The same advice still applies, a year on. order only matters for fields of the same name. the association between one parameter name and another is by index (which is why order for parameters of the same name do matter).
I'll construct an example around a salary field, since that's the thread you've taken up (0 - 1000 with gap of 100).
/select?q=*:*&facet=true&facet.range=salary&facet.range.start=0&facet.range.end=1000&facet.range.gap=100
Simple, right... now, i'm going to jumble up the order of parameters, would you expect this not to work?
/select?q=*:*&facet.range.end=1000&facet.range.gap=100&facet.range=salary_id&facet.range.start=0&facet=true
It does work, because order for differently named parameters DOESN'T MATTER.

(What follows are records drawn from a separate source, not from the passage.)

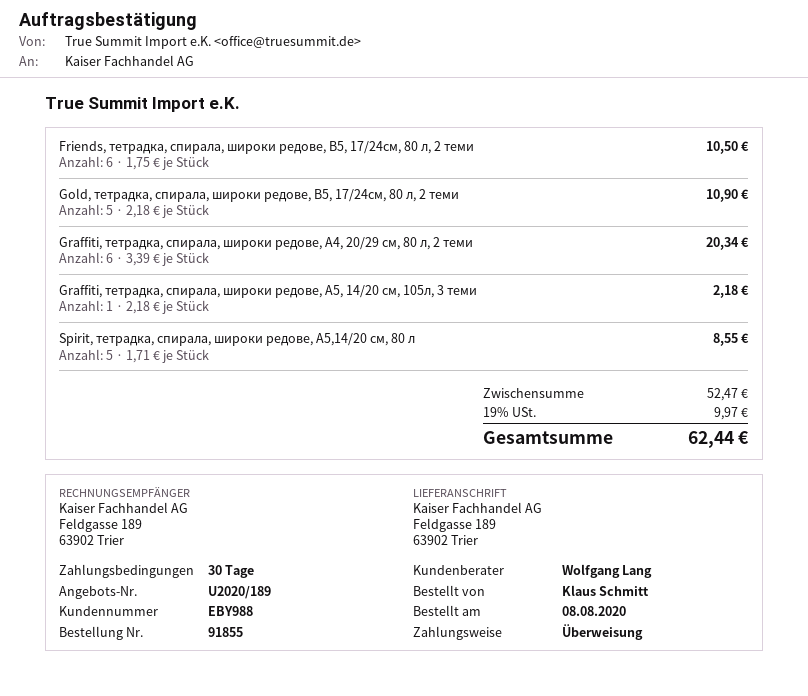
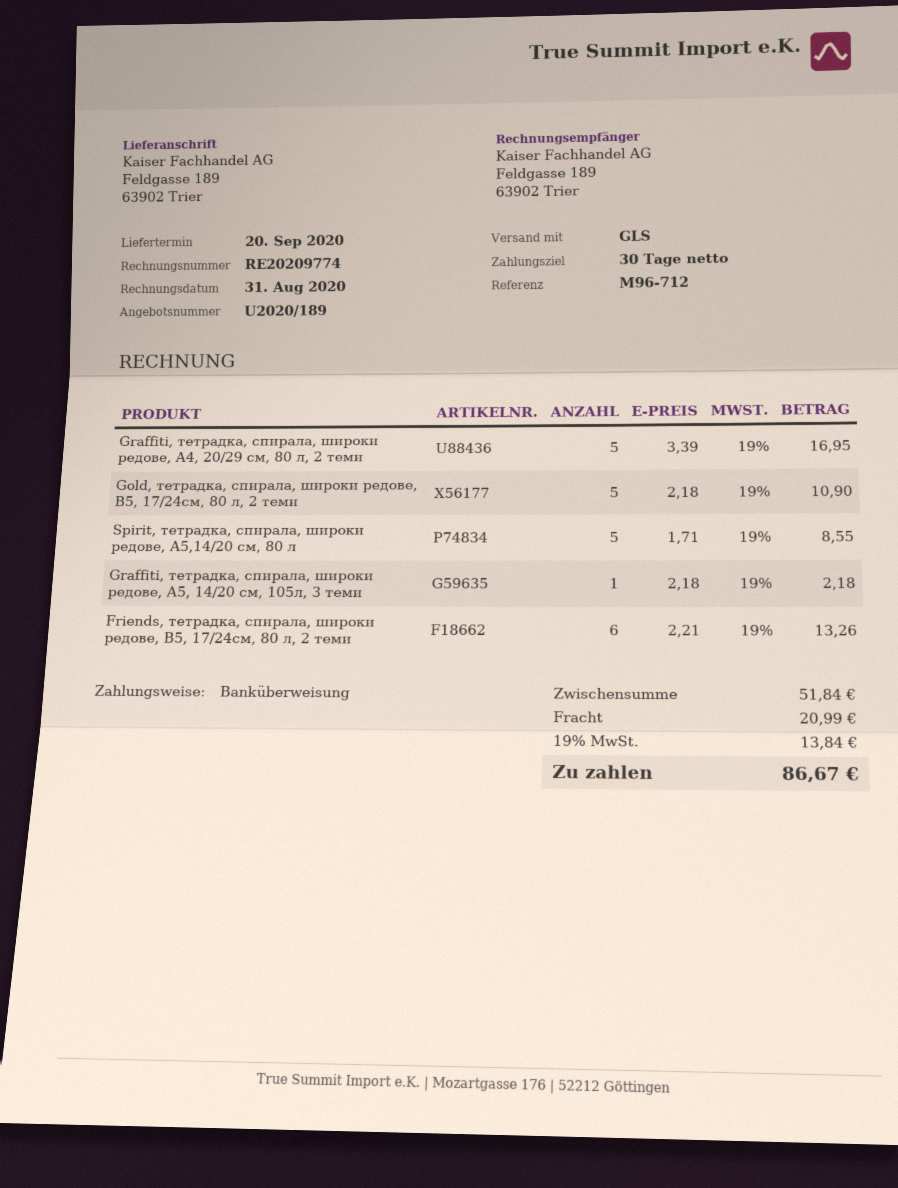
Friends, тетрадка, спирала, широки редове, B5, 17/24см, 80 л, 2 теми: 6 x 1.75 = 10.50 -> 6 x 2.21 = 13.26
Graffiti, тетрадка, спирала, широки редове, A4, 20/29 см, 80 л, 2 теми: 6 x 3.39 = 20.34 -> 5 x 3.39 = 16.95
subtotal: 52.47 -> 51.84
shipping: none -> 20.99
tax: 19% = 9.97 -> 19% = 13.84
total: 62.44 -> 86.67

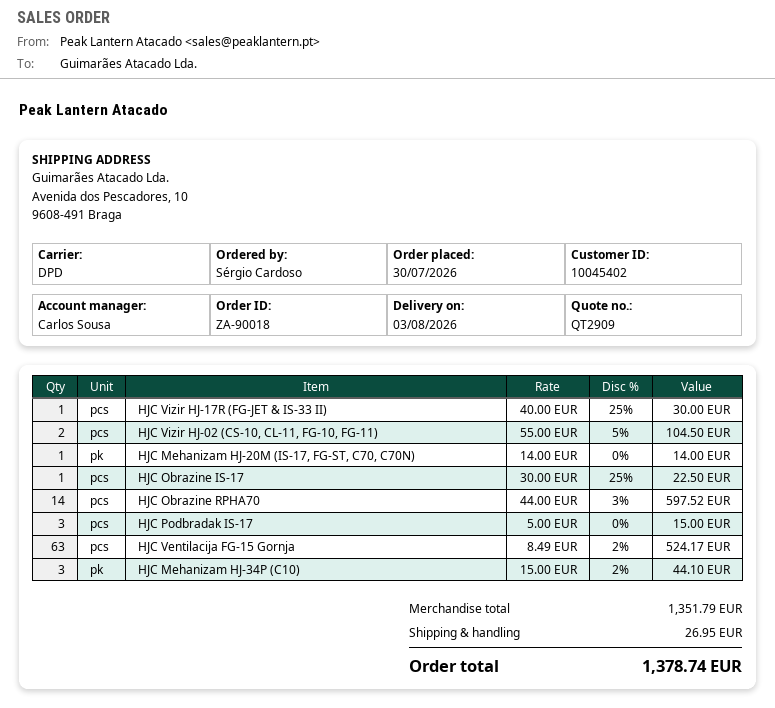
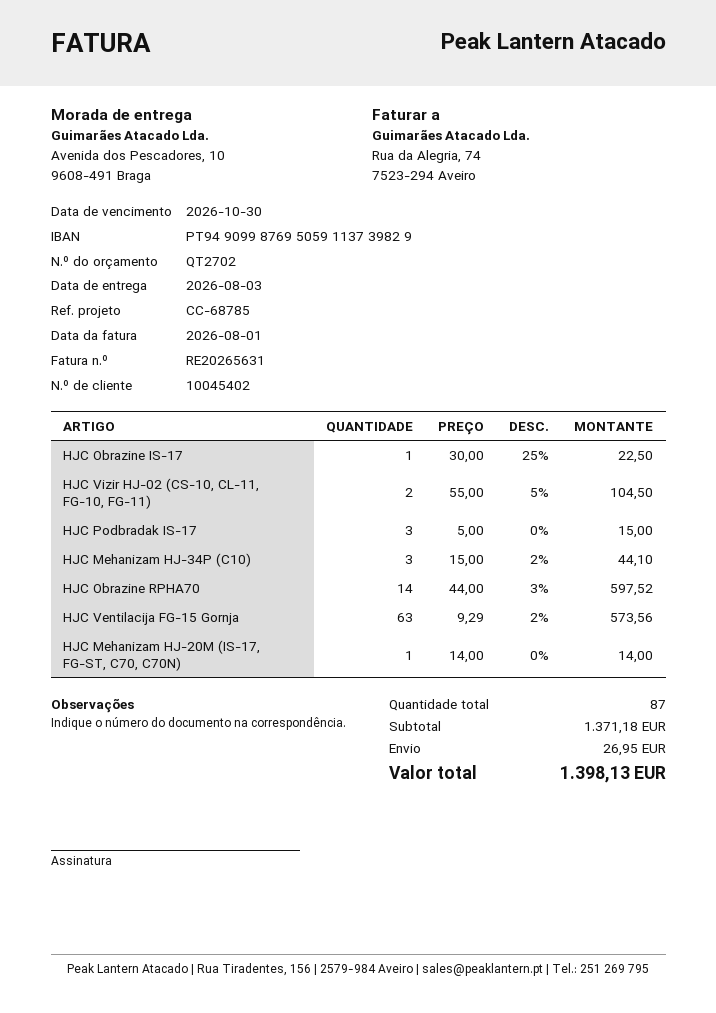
quote number: QT2909 -> QT2702
HJC Vizir HJ-17R (FG-JET & IS-33 II): 1 x 40.00 - 25% = 30.00 -> none
HJC Ventilacija FG-15 Gornja: 63 x 8.49 - 2% = 524.17 -> 63 x 9.29 - 2% = 573.56
subtotal: 1351.79 -> 1371.18
total: 1378.74 -> 1398.13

Now, lets pose a case where some ordering does matter, specifically, if we have more than one facet range going on, for this, i'll suppose the same field (though doesn' tmatter if its not) but with different range parameters (100 - 500 with a gap of 10):
/select?q=*:*&facet=true&facet.range=salary&facet.range.start=0&facet.range.end=1000&facet.range.gap=100&facet.range=salary&facet.range.start=100&facet.range.end=500&facet.range.gap=10
Now, to illustrate my point about where ordering matters, lets group each similarly named parameter together:
/select?q=*:*&facet=true&facet.range=salary&facet.range=salary&facet.range.start=0&facet.range.start=100&facet.range.end=1000&facet.range.end=500&facet.range.gap=100&facet.range.gap=10
Notice, that each paramater name (e.g. facet.range.start) still appears in the same order relative to others of the same name, but its relation to the rest of the parameters doesn't matter.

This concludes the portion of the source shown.